Originally published on rikuq.com. Republished here for Dev.to's readers.
I dropped my $100/month Claude Max subscription and migrated entirely back to Antigravity. If you want the verdict upfront: Claude Desktop is still the best tool for beginners who need the AI to guess their intent from clumsy prompts. But if you have solid documentation discipline and cost efficiency is a serious factor for your SaaS, Antigravity is now the clear winner.
I'm a Chartered Accountant by trade with zero formal coding experience. I’ve shipped three production AI SaaS—Prism, Citare, and BatchWise—relying entirely on AI tools. I started with VSCode, moved to Antigravity (when it was just an IDE), and eventually landed on the Claude Desktop App. Claude was incredible; it operated in the background, handled my stack, and I didn't need to know what was happening under the hood.
But the bills started stacking up. When my Claude usage consistently hit $100 a month, efficiency became a priority. I fired up the new version of Antigravity and found the recent updates had completely transformed it. It is no longer just an IDE—it is a full agentic desktop experience that mirrors what made Claude so good.

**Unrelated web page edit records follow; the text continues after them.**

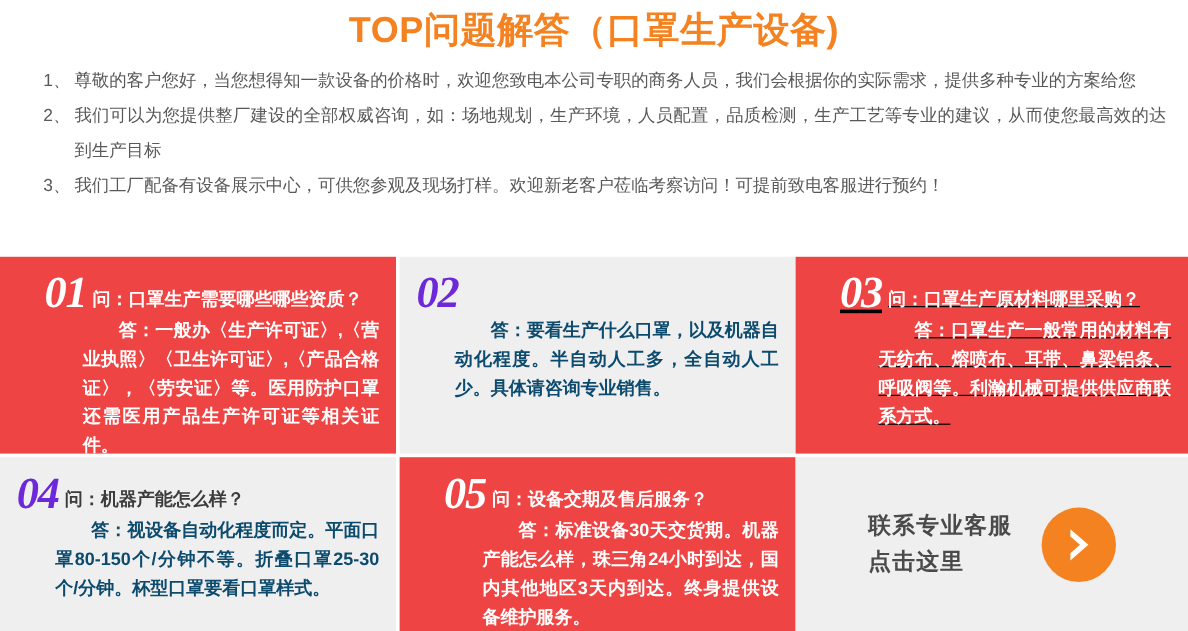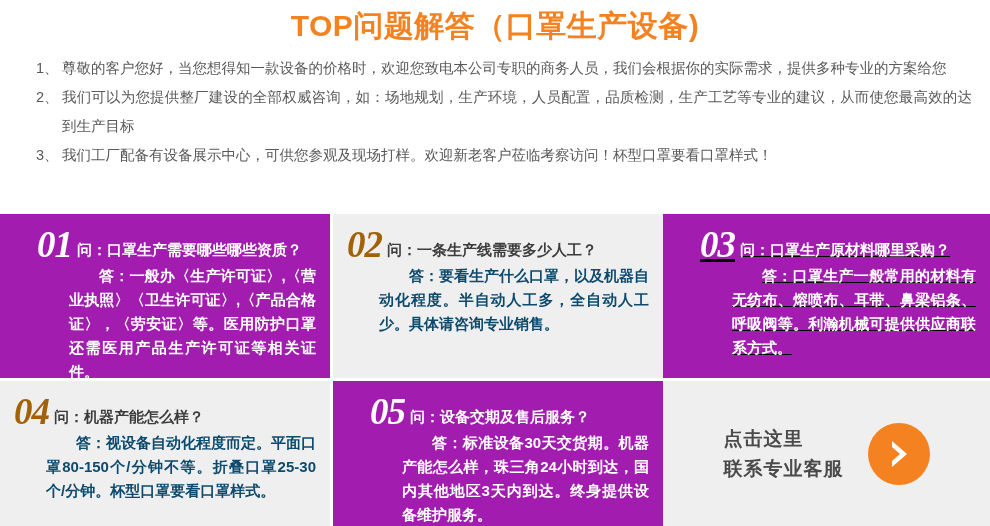--- a/index.html
+++ b/index.html
@@ -63,39 +63,39 @@
     height: 164px;
     padding: 12px 14px 10px 14px;
     overflow: hidden;
   }
   .card.r2 { height: 145px; top: 167px; }
   .card.r1 { top: 0px; }
   .c1 { left: 0px; }
   .c2 { left: 333px; }
   .c3 { left: 663px; width: 327px; text-decoration: underline; }
 
-  .card-orange { background: #a21caf; padding-left: 37px; }
+  .card-orange { background: #ef4444; padding-left: 37px; }
   .card-gray   { background: #EFEFEF; }
 
   .q-line {
     display: flex;
     align-items: baseline;
     margin-bottom: 2px;
   }
   .card-num {
     font-style: italic;
     font-weight: bold;
     font-size: 37px;
     line-height: 38px;
     letter-spacing: -1px;
     margin-right: 5px;
     font-family: "Liberation Serif", "DejaVu Serif", serif;
   }
   .card-orange .card-num { color: #FFFFFF; }
-  .card-gray   .card-num { color: #a16207; }
+  .card-gray   .card-num { color: #6d28d9; }
 
   .q-text {
     font-size: 15px;
     font-weight: bold;
     line-height: 20px;
     position: relative;
     top: -2px;
   }
   .card-orange .q-text { color: #FFFFFF; }
   .card-gray   .q-text { color: #3C3C3C; }
@@ -157,38 +157,37 @@
     <div class="intro-item">
       <span class="intro-index">1、</span>
       <span>尊敬的客户您好，当您想得知一款设备的价格时，欢迎您致电本公司专职的商务人员，我们会根据你的实际需求，提供多种专业的方案给您</span>
     </div>
     <div class="intro-item">
       <span class="intro-index">2、</span>
       <span>我们可以为您提供整厂建设的全部权威咨询，如：场地规划，生产环境，人员配置，品质检测，生产工艺等专业的建议，从而使您最高效的达到生产目标</span>
     </div>
     <div class="intro-item">
       <span class="intro-index">3、</span>
-      <span>我们工厂配备有设备展示中心，可供您参观及现场打样。欢迎新老客户莅临考察访问！杯型口罩要看口罩样式！</span>
+      <span>我们工厂配备有设备展示中心，可供您参观及现场打样。欢迎新老客户莅临考察访问！可提前致电客服进行预约！</span>
     </div>
   </div>
 
   <div class="grid">
 
     <div class="card r1 c1 card-orange">
       <div class="q-line">
         <span class="card-num">01</span>
         <span class="q-text">问：口罩生产需要哪些哪些资质？</span>
       </div>
       <div class="a-text">答：一般办〈生产许可证〉,〈营业执照〉〈卫生许可证〉,〈产品合格证〉，〈劳安证〉等。医用防护口罩还需医用产品生产许可证等相关证件。</div>
     </div>
 
     <div class="card r1 c2 card-gray">
       <div class="q-line">
         <span class="card-num">02</span>
-        <span class="q-text">问：一条生产线需要多少人工？</span>
       </div>
       <div class="a-text">答：要看生产什么口罩，以及机器自动化程度。半自动人工多，全自动人工少。具体请咨询专业销售。</div>
     </div>
 
     <div class="card r1 c3 card-orange">
       <div class="q-line">
         <span class="card-num">03</span>
         <span class="q-text">问：口罩生产原材料哪里采购？</span>
       </div>
       <div class="a-text">答：口罩生产一般常用的材料有无纺布、熔喷布、耳带、鼻梁铝条、呼吸阀等。利瀚机械可提供供应商联系方式。</div>
@@ -205,22 +204,22 @@
     <div class="card r2 c2 card-orange">
       <div class="q-line">
         <span class="card-num">05</span>
         <span class="q-text">问：设备交期及售后服务？</span>
       </div>
       <div class="a-text">答：标准设备30天交货期。机器产能怎么样，珠三角24小时到达，国内其他地区3天内到达。终身提供设备维护服务。</div>
     </div>
 
     <div class="cta">
       <div class="cta-text">
+        <div>联系专业客服</div>
         <div>点击这里</div>
-        <div>联系专业客服</div>
       </div>
       <div class="cta-circle">
         <svg width="30" height="34" viewBox="0 0 30 34" aria-hidden="true">
           <path d="M8 4 L23 17 L8 30 L8 24 L16 17 L8 10 Z" fill="#ffffff"></path>
         </svg>
       </div>
     </div>
 
   </div>
 </div>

| Feature | Claude Desktop App | Antigravity (New Update) |
|---|---|---|
| Best for | ||
| Beginners, unlimited budgets, "pure performance" | Experienced AI directors, cost-conscious solo founders | |
| Pricing | ||
| $100+/mo (Claude Max) | $20/mo (Gemini Advanced) | |
| Agentic Workflow | ||
| Exceptional. The benchmark. | Identical. Background execution, zero friction. | |
| Context Handling | ||
| Better at anticipating intent from messy prompts | Huge total memory, but requires tighter prompting | |
| MCP Support | ||
| Native | Native (handles them just as well) | |
| Verdict | ||
| Keep it if cost doesn't matter | Switch to it if efficiency is the goal |
My path to Antigravity wasn't a calculated feature comparison. It was pure economics combined with a pleasant surprise.
I had previously dropped Antigravity when it was just an IDE. When they released the massive agentic update, I ignored it. I didn't want to invest the time to investigate a new workflow when Claude Desktop was already doing the heavy lifting in the background.
But my $100/mo Claude Max habit was burning cash. Incidentally, my cousin (who works on the Gemini team) gifted me a one-year Gemini subscription. I realized I could get the same work done with any frontier model if I pushed it hard enough. After my Claude plan expired, I booted up the updated Antigravity to use my Gemini access.
The interface had changed completely. It was no longer a traditional IDE. It was exactly like the Claude app.
There wasn't a single dramatic moment where Antigravity won me over. Instead, it was a rapid succession of realisations: Oh, I can do this here too. I can run this MCP just like Claude. Oh, this is exactly the same workflow.
For absolute beginners, Claude is by far the best product. But once you have experience directing AI, you realise you can get almost every frontier model to work like Claude. The secret isn't the model itself—it's prompt engineering and documentation discipline (like strict what-i-did.md
files). Once you cross that threshold of discipline, Claude's specific magic becomes less necessary.
Cost is the main thing here. As a solo founder, shipping is about efficiency.
There are various ways to access Antigravity's models, but I simply use my Gemini subscription. The $20/month tier is more than enough to fully replace the $100/month I was spending on Claude Max.
That $80/month difference is $960 a year. When you are bootstrapping SaaS products solo, that is infrastructure budget you are reclaiming just by switching your desktop client.
If you rely heavily on the Model Context Protocol (MCP) to wire your AI to your stack (Vercel, Cloudflare, GitHub, Supabase), you don't need to worry about the migration. Antigravity handles MCP servers just as well as Claude does. I migrated my entire suite of custom integrations, and so far, I have hit zero issues. It is a 1:1 replacement for the tool-calling workflow.
Antigravity isn't objectively better at everything. There are specific areas where Claude Desktop still holds the crown:
If you are early in your journey, Claude's ability to decipher your messy instructions is worth the premium. The decision matrix is simpler than the Reddit debates make it seem:
Stick with Claude Desktop if: You are not worried about cost, you want pure performance, and you rely on the model to figure out what you mean when you write lazy prompts.
Switch to Antigravity if: You have solid documentation discipline, you know how to prompt effectively, and cost is a serious factor in your operations. It is a clear winner for the cost-conscious solo founder.